[Start of Attachment]

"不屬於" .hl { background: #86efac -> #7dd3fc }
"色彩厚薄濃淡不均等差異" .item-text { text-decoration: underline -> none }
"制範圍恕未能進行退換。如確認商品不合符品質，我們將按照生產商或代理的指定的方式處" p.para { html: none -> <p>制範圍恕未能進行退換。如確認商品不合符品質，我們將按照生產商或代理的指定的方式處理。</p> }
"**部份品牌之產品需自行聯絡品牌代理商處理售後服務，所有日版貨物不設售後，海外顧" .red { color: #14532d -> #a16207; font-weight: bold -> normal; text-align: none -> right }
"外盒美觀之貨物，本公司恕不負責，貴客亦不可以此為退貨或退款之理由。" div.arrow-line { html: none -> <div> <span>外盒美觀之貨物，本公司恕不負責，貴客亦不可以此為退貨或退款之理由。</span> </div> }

[End of Attachment]
[Start of Attachment]

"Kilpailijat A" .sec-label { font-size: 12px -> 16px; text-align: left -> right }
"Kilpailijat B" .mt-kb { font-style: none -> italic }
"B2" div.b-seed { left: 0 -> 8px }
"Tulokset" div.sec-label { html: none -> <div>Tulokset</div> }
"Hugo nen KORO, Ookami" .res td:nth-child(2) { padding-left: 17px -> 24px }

[End of Attachment]
[Start of Attachment]

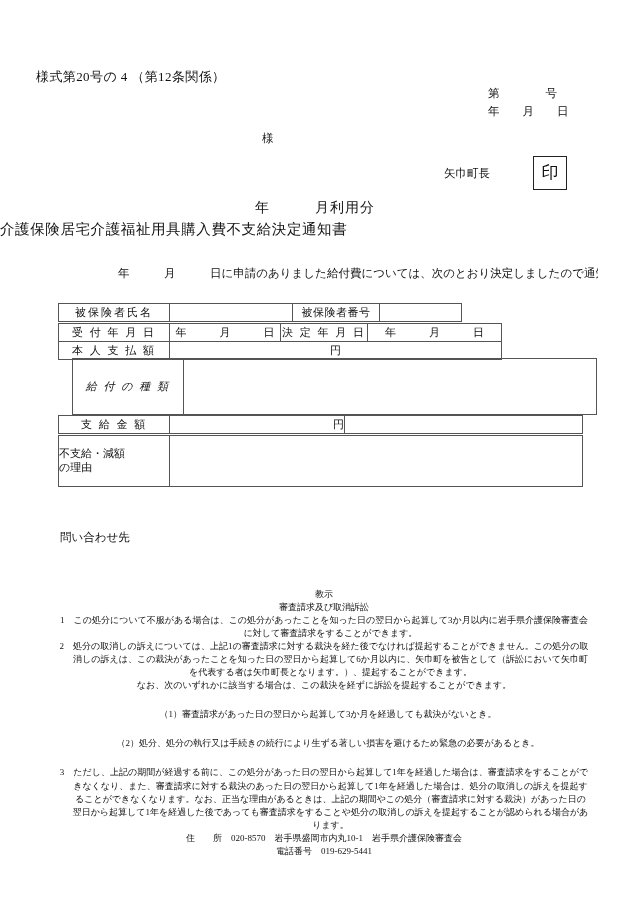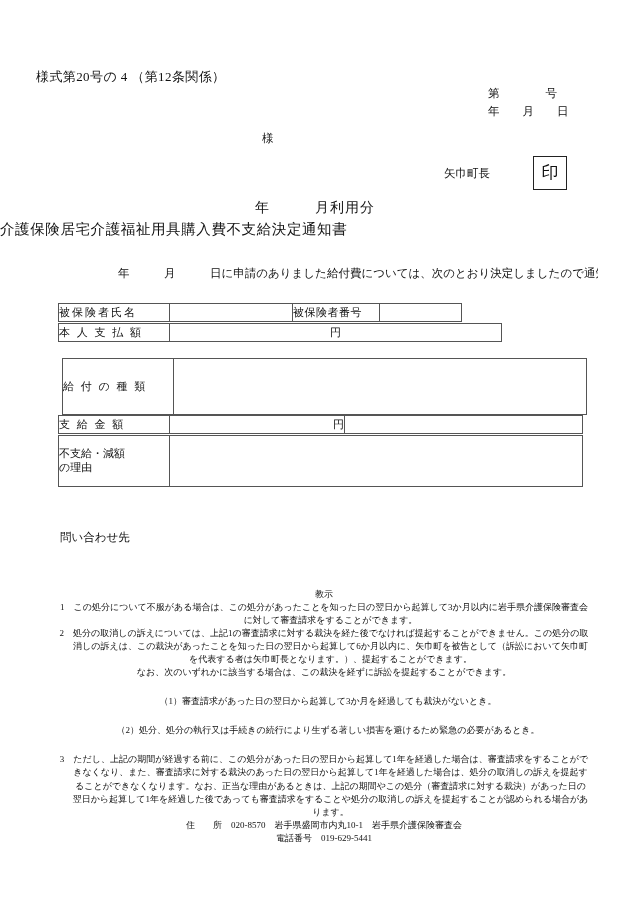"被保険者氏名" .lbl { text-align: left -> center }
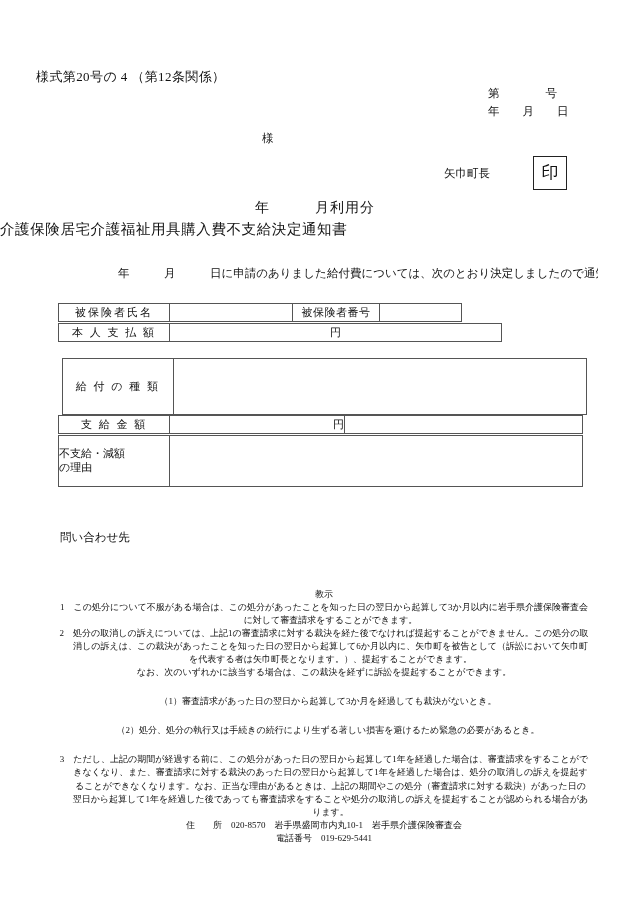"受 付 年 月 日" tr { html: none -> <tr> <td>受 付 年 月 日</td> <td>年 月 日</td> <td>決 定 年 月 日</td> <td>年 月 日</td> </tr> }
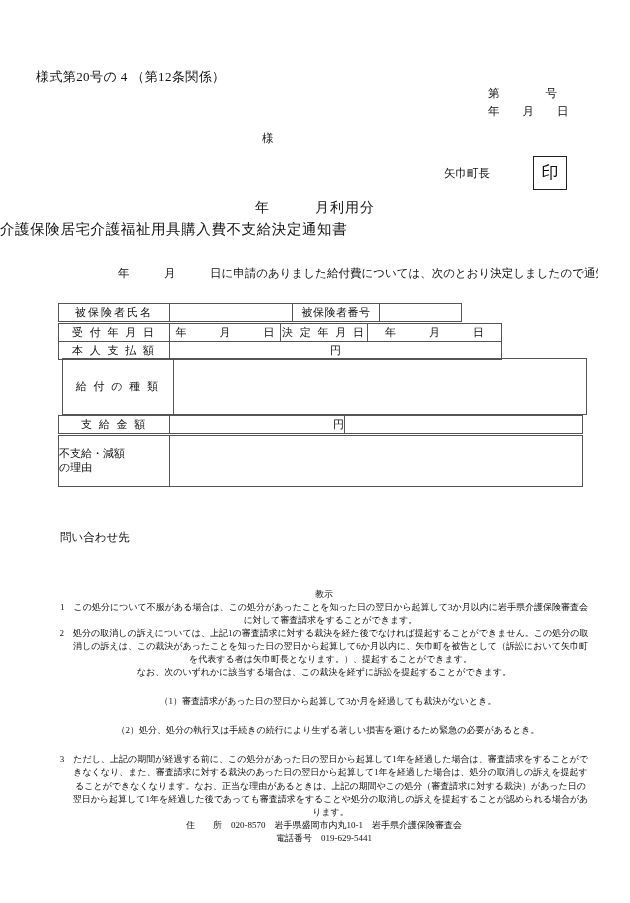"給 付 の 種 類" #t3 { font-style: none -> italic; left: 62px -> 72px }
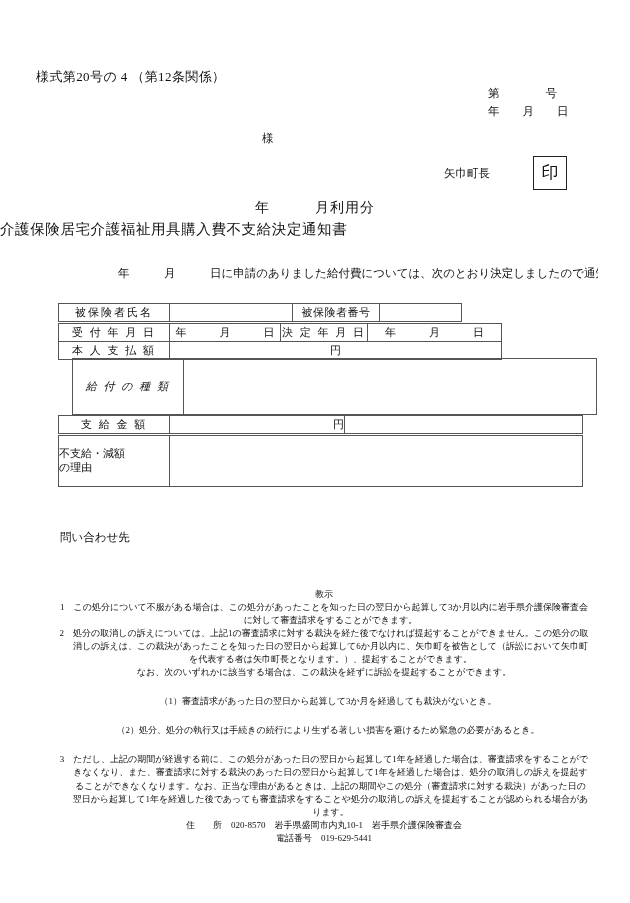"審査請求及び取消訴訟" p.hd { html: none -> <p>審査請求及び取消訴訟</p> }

[End of Attachment]

WHAT YOU SHOULD DO =
Once the lines containing "right" in the data above are counted, give the total by itself.

RESPONSE =
2